Ni en torno a esas figuras, con cuya contemplación me entretengo, es mi costumbre urdir cualquier enredo de la fantasía. Las veo, y su valor para mí está en ser vistas. Todo lo demás que les añadiese las disminuiría, por que disminuiría, por así decirlo, su «visibilidad».
Cuanto yo fantasease sobre ellas, forzosamente, en el propio momento de fantasear, yo lo conocería como falso; y, si lo soñado me agrada, lo falso me repugna. El sueño puro me encanta, el sueño que no tiene relación con la realidad ni puntos de contacto con ella. El sueño imperfecto con punto de partida en la vida, me disgusta o, más bien, me disgustaría si me embreñase en él.
Para mí, la humanidad es un vasto motivo de decoración que vive gracias a los ojos y los oídos y, además, mediante la asociación psicológica. Nada más quiero de la vida que asistir a ella. Nada más quiero de mí que asistir a la vida.
Soy como un ser de otra existencia que pasa indefinidamente interesado a través de ésta. En todo soy ajeno a ella. Hay entre mí y ella una especie de cristal.
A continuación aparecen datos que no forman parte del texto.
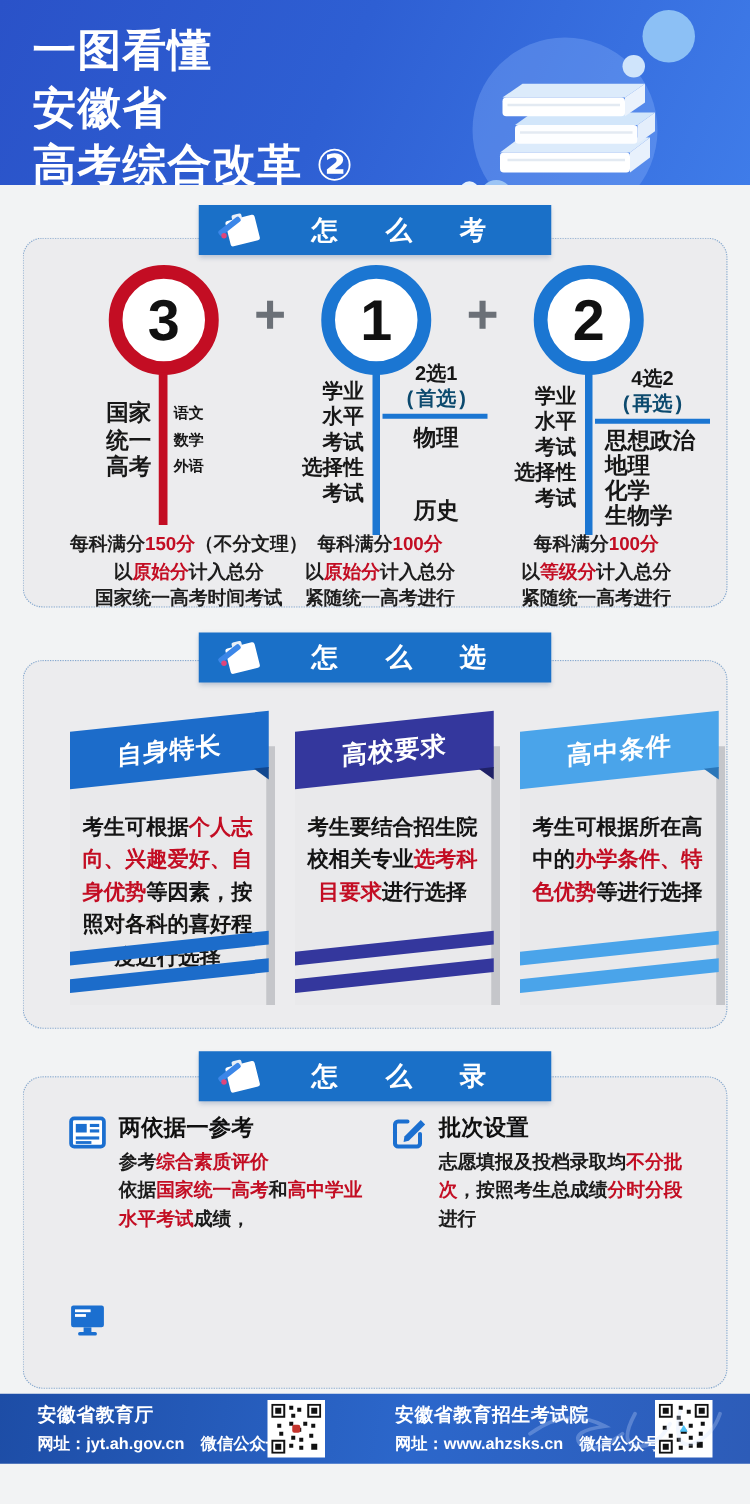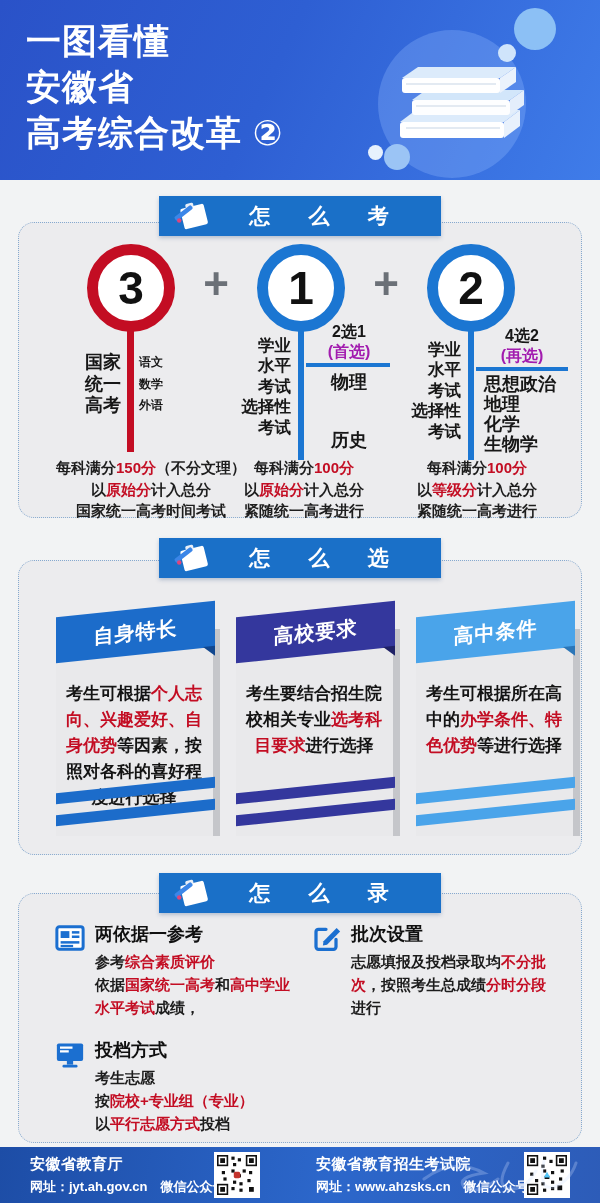"一图看懂" .hero { height: 180px -> 148px }
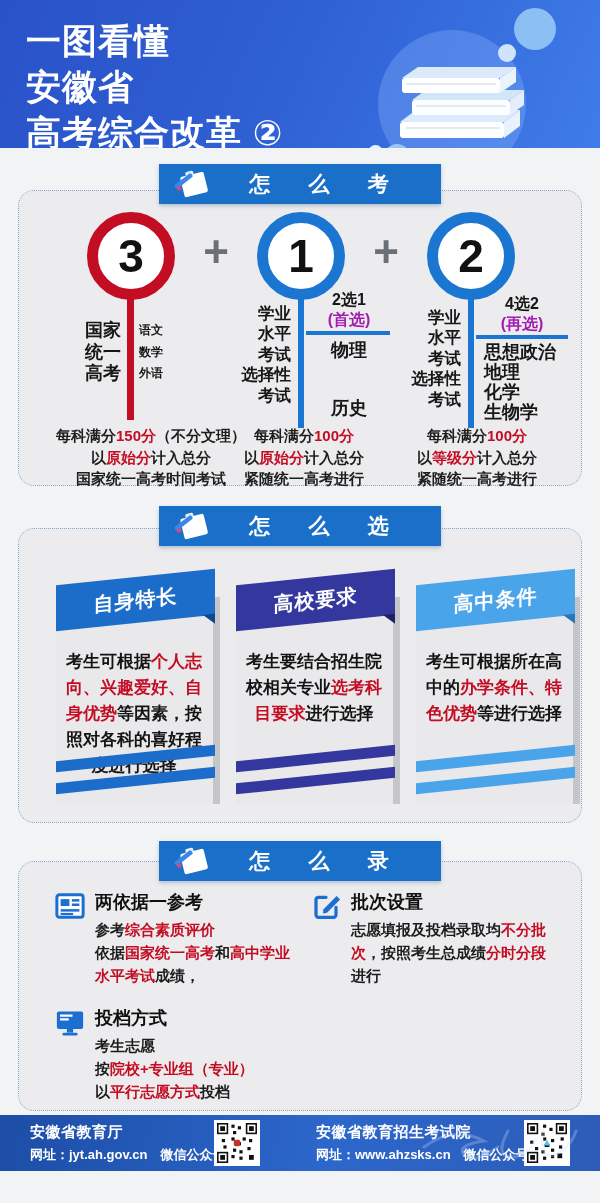"(首选)" .choice .tag { color: #a21caf -> #0c4a6e; font-family: none -> Liberation Mono, monospace }
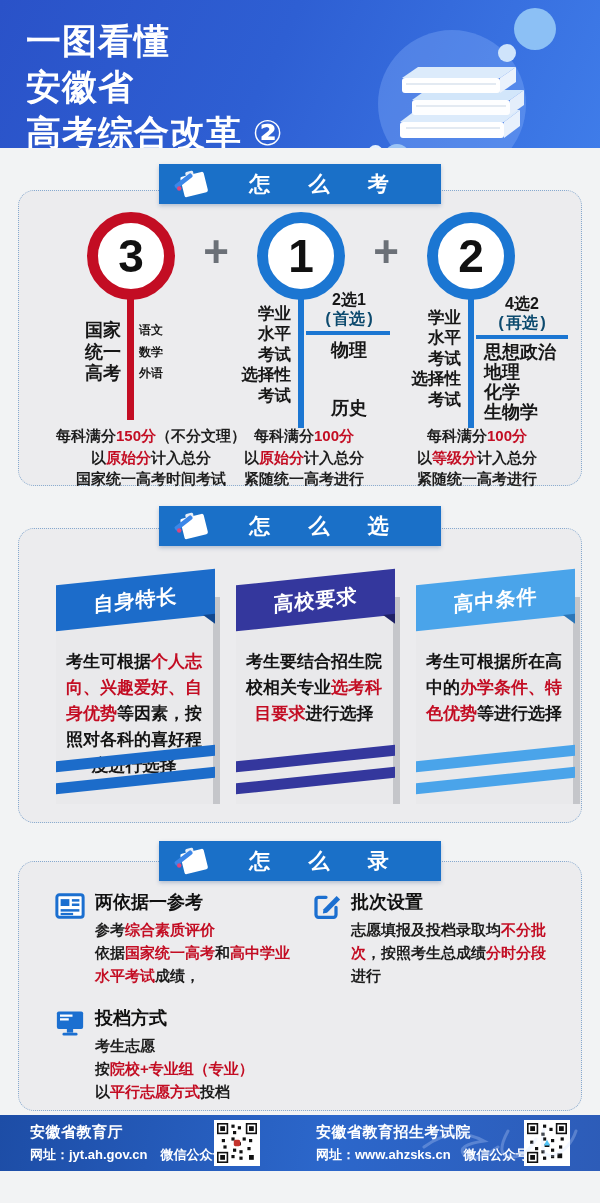"投档方式" div { html: <div> <div>投档方式</div> <div><span>考生志愿</span></div> <div><span>按</span><span>院校+专业组（专业）</span></div> <div><span>以</span><span>平行志愿方式</span><span>投档</span></div> </div> -> none }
Quiero ese cristal siempre muy claro para poderla examinar sin defecto de medio intermedio; pero quiero siempre el cristal.
Para todo espíritu científicamente constituido, ver en una cosa más de lo que allí está es ver menos esa cosa. Lo que materialmente se añade, espiritualmente la disminuye.
Atribuyo a este estado de alma mi repugnancia por los museos. El museo, para mí, es la vida entera, en que la pintura es siempre exacta, y sólo puede haber inexactitud en la imperfección del contemplador. Pero esa imperfección, o hago por disminuirla, o, si no puedo, me contento con que así sea, puesto que como todo, no puede ser más que así.